You were hired quietly—just another servant in the Shelby estate. A young woman who worked hard, kept her head low, and stayed out of trouble. You moved gracefully through the halls, bringing order to the chaos the brothers left behind.
But the Shelbys noticed you. All of them.
Thomas Shelby was the first. He watched you with that cold, unreadable stare he gave only to people who unsettled him. You were efficient, calm, unbothered by the noise of business and violence. Something about you slipped past his armor—your silence, your softness. He found himself stepping into rooms you were in, lingering longer than he should, observing how you worked. You reminded him of peace, something he had forgotten existed.
Arthur Shelby tried to ignore it at first. But the way you touched his coat when you hung it, straightened the collar, murmured a polite thank-you—those little gestures chipped at him. He became protective without meaning to, hovering in doorways, stepping in front of men who looked at you too long.

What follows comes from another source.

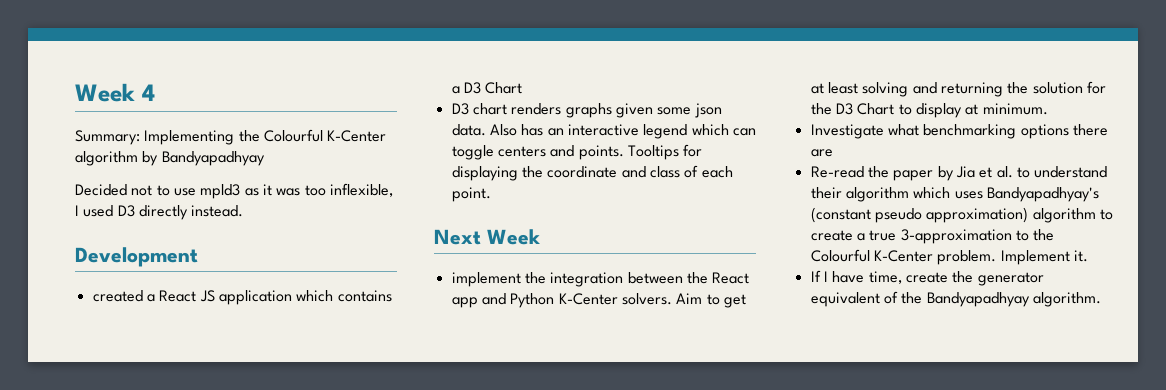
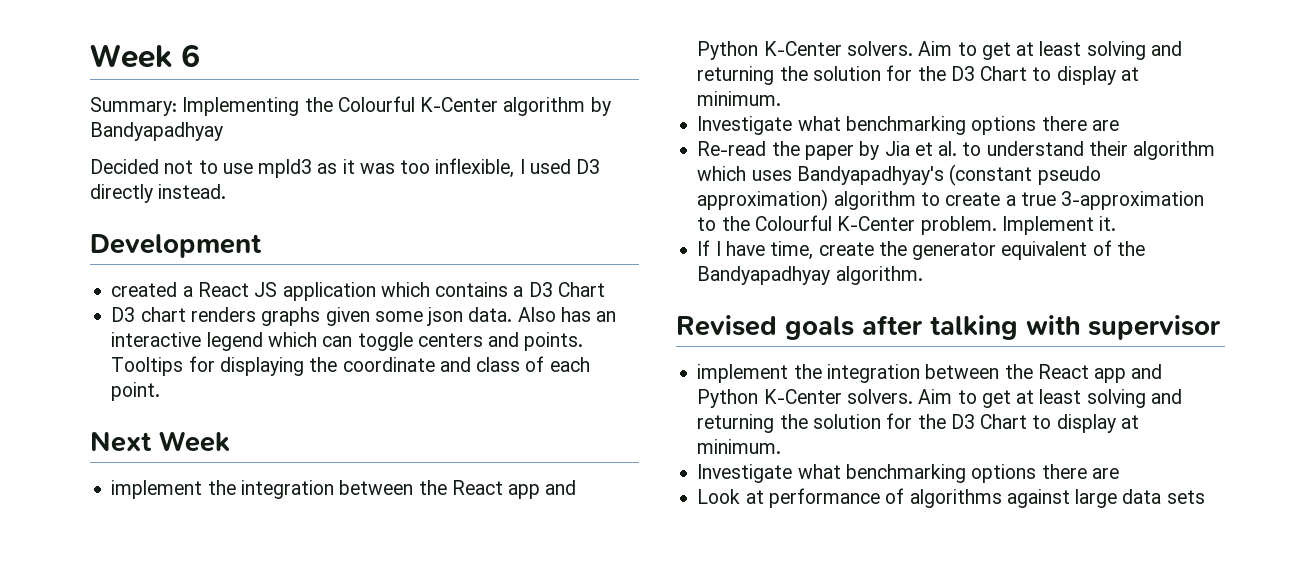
[75,83,155,102] Week 4 -> [90,44,200,68] Week 6
(1101, 299) none -> [676,315,1221,340] [697,364,1163,383] [697,389,1182,408] [697,413,1139,433] [697,439,782,454] [697,464,1119,483] [697,488,1205,508] // Revised goals after talking with supervisor // implement the integration between the React app and Python K-Center solvers. Aim to get at least solving and returning the solution for the D3 Chart to display at minimum. // Investigate what benchmarking options there are // Look at performance of algorithms against large data sets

You calmed something violent in him, something he didn’t know how to explain.
John Shelby was bolder. He liked the way you walked through the estate like you belonged there. He admired the spark in you—the one that refused to be dimmed even in a house built from blood and gunpowder. Every time he passed you in the hall, his eyes lingered. Every time you spoke, he memorized the sound of your voice.
Even Finn, though younger and quieter, watched you with a kind of awe. You were unlike the girls he met on Small Heath streets. You moved with dignity, kindness, and a quiet intelligence that made him straighten up whenever you approached.
The others noticed the shift.
Whenever you entered a room, the brothers’ voices softened. Arguments paused. Tempers cooled. It was as if your presence demanded it without a single word.
Soon, jealousy flared. Arthur hated when Tommy lingered too close. John watched your interactions with the others too carefully. Finn followed your footsteps like a shadow. Tommy saw all of it and said nothing, but the tension only grew sharper.
You felt it—the weight of their eyes, their silent fixation, the strange way they each tried to claim parts of your attention. They were men forged from war and violence, yet around you, they softened in ways that frightened even themselves.
You were the quiet center of the storm. The one thing they all wanted. The one thing none of them could have.
And the Shelby estate… was no longer a safe place to walk alone.